[[ DATA FOR REVIEW, beginning ]]

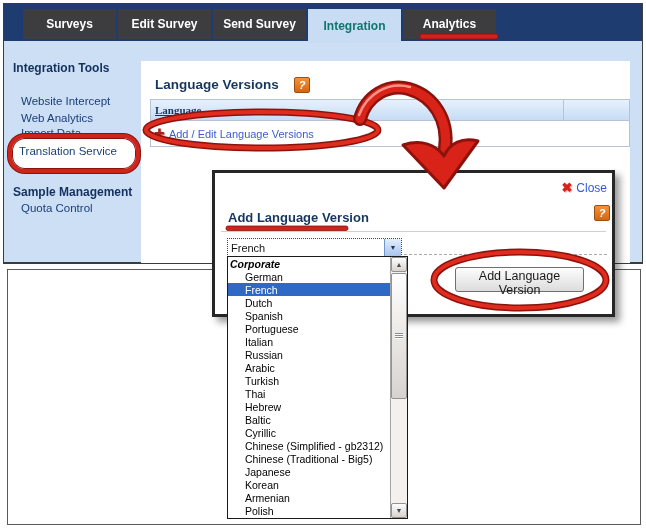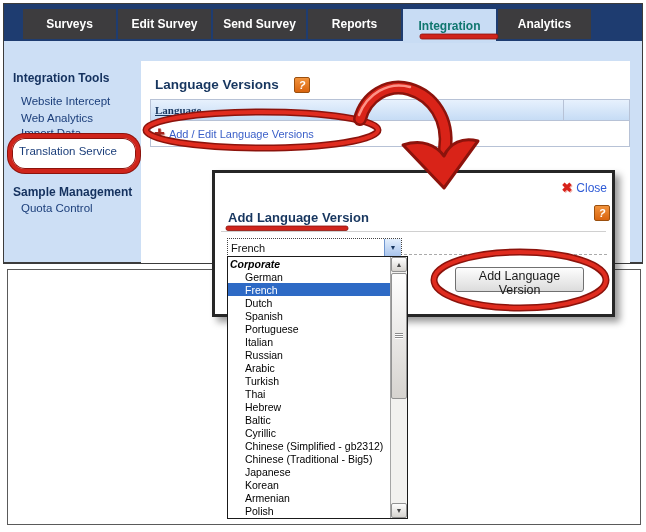--- a/index.html
+++ b/index.html
@@ -100,35 +100,32 @@
           </div>
 
           <div class="tab">
             <span>Edit Survey</span>
           </div>
 
           <div class="tab">
             <span>Send Survey</span>
           </div>
 
-          <div class="tab">
-            <span>Reports</span>
-          </div>
 
           <div class="tab active">
             <span>Integration</span>
           </div>
 
           <div class="tab">
             <span>Analytics</span>
           </div>
         </div>
     </div>
 
-    <div class="side-header" style="left:9px;top:67px;">Integration Tools</div>
+    <div class="side-header" style="left:9px;top:57px;">Integration Tools</div>
     <div class="side-link" style="left:17px;top:91px;">Website Intercept</div>
     <div class="side-link" style="left:17px;top:108px;">Web Analytics</div>
     <div class="side-link" style="left:17px;top:123px;">Import Data</div>
     <div class="ts-annotation"></div>
     <div class="side-link ts-text" style="left:15px;top:141px;">Translation Service</div>
     <div class="side-header" style="left:9px;top:181px;">Sample Management</div>
     <div class="side-link" style="left:17px;top:198px;">Quota Control</div>
   </div>
 
   <div class="main-panel">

[[ DATA FOR REVIEW, end ]]

YOUR ASSIGNMENT »
Search the entries for the word "Tools", then gather every line that has it.

YOUR SOLUTION »
-    <div class="side-header" style="left:9px;top:67px;">Integration Tools</div>
+    <div class="side-header" style="left:9px;top:57px;">Integration Tools</div>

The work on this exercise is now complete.